### **INITIALIZATION:**
- I use these three lines of code on top of my each notebooks because it will help to prevent any problems while reloading the same project. And the third line of code helps to make visualization within the notebook.

In [1]:
#@ INITIALIZATION:
%reload_ext autoreload
%autoreload 2
%matplotlib inline

**DOWNLOADING LIBRARIES AND DEPENDENCIES:**
- I have downloaded all the libraries and dependencies required for the project in one particular cell.

In [3]:
#@ DOWNLOADING THE LIBRARIES AND DEPENDENCIES:
# !pip install -U d2l
from d2l import torch as d2l

import os, json, multiprocessing
import torch     
from torch import nn                                
from torch.nn import functional as F

### **LOADING PRETRAINED BERT:**
- The original BERT Model has hundreds of millions of parameters. Here, I have installed two versions of pretrained BERT: BERT Base is the original BERT Model that requires a lot computational resources to fine tune while BERT Small is a small version to facilitate demonstration. 

In [4]:
#@ INSTALLING BERT MODEL: 
d2l.DATA_HUB["bert.base"] = (d2l.DATA_URL + 'bert.base.torch.zip',
                             '225d66f04cae318b841a13d32af3acc165f253ac')          # Getting BERT Base Model. 
d2l.DATA_HUB["bert.small"] = (d2l.DATA_URL + 'bert.small.torch.zip',
                              'c72329e68a732bef0452e4b96a1c341c8910f81f')         # Getting BERT Small Model. 
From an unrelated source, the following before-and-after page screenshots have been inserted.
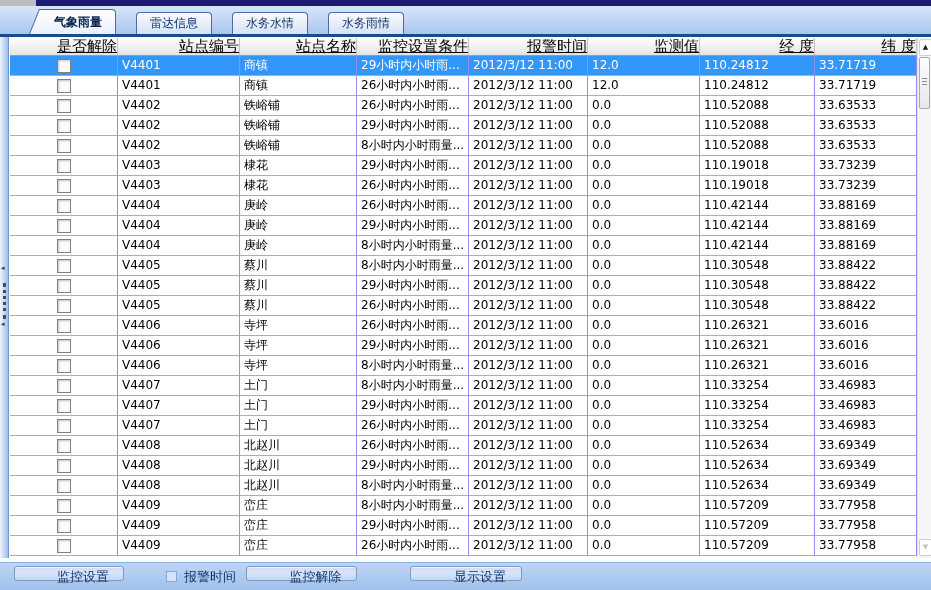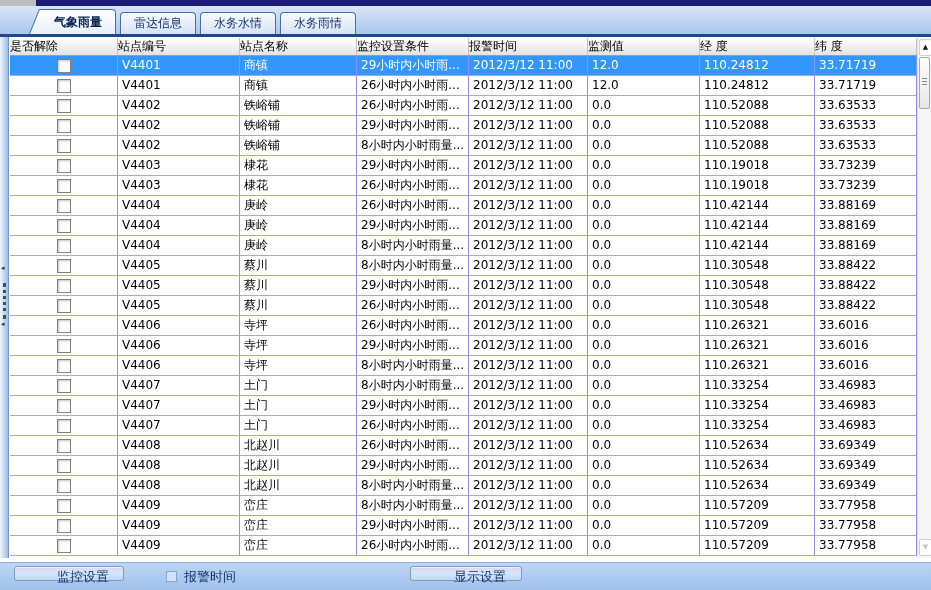"气象雨量" .tab { margin-right: 4px -> 20px }
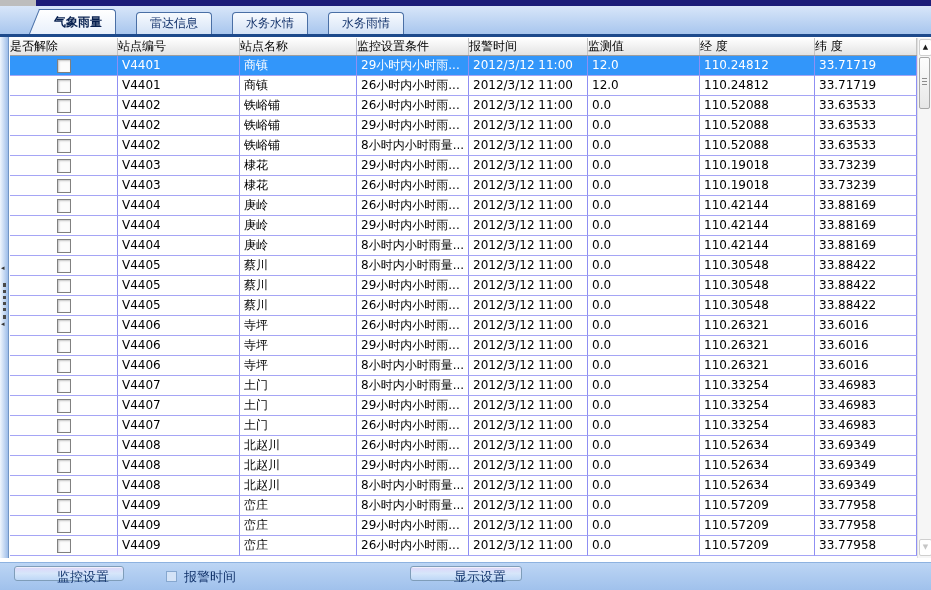"是否解除" .hcell { font-size: 12px -> 15px; text-align: left -> right; text-decoration: none -> underline }
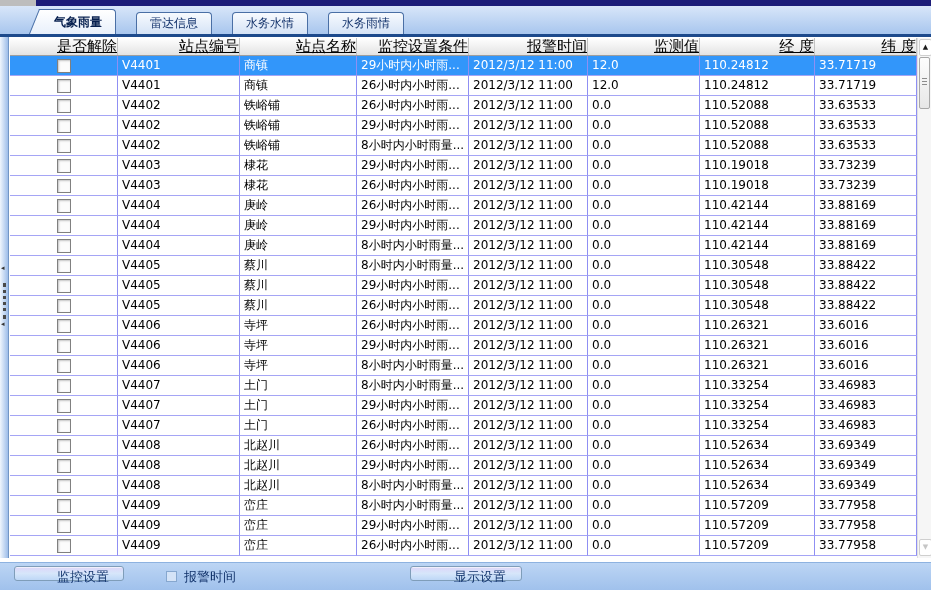"监控解除" div.btn { html: none -> <div>监控解除</div> }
- The pretrained BERT Model contains a vocab json file that defines the vocabulary set and a pretrained params file of the pretrained parameters. I will define a function to load pretrained BERT parameters. 

In [5]:
#@ LOADING PRETRAINED BERT MODEL PARAMETERS: 
def load_pretrained_model(pretrained_model, num_hiddens, ffn_num_hiddens, 
                          num_heads, num_layers, dropout, max_len, devices):             # Loading Pretrained Model. 
  data_dir = d2l.download_extract(pretrained_model)                                      # Downloading and Extracting Model. 
  vocab = d2l.Vocab()                                                                    # Initializing Vocabulary. 
  vocab.idx_to_token = json.load(open(os.path.join(data_dir, "vocab.json")))             # Initializing BERT Vocabulary. 
  vocab.token_to_idx = {token: idx for idx, token in 
                        enumerate(vocab.idx_to_token)}
  bert = d2l.BERTModel(len(vocab), num_hiddens, norm_shape=[256], 
                       ffn_num_input=256, ffn_num_hiddens=ffn_num_hiddens, 
                       num_heads=4, num_layers=2, dropout=0.2, max_len=max_len, 
                       key_size=256, query_size=256, value_size=256, 
                       hid_in_features=256,mlm_in_features=256,nsp_in_features=256)      # Initializing BERT Model. 
  bert.load_state_dict(torch.load(os.path.join(data_dir, "pretrained.params")))          # Loading Pretrained Model Parameters. 
  return bert, vocab

In [7]:
#@ LOADING PRETRAINED BERT MODEL: 
devices = d2l.try_all_gpus()                                                              # Initialization. 
bert, vocab = load_pretrained_model("bert.small", num_hiddens=256, ffn_num_hiddens=512, 
                                    num_heads=4, num_layers=2, dropout=0.1, max_len=512, 
                                    devices=devices)                                      # Implementation of Function. 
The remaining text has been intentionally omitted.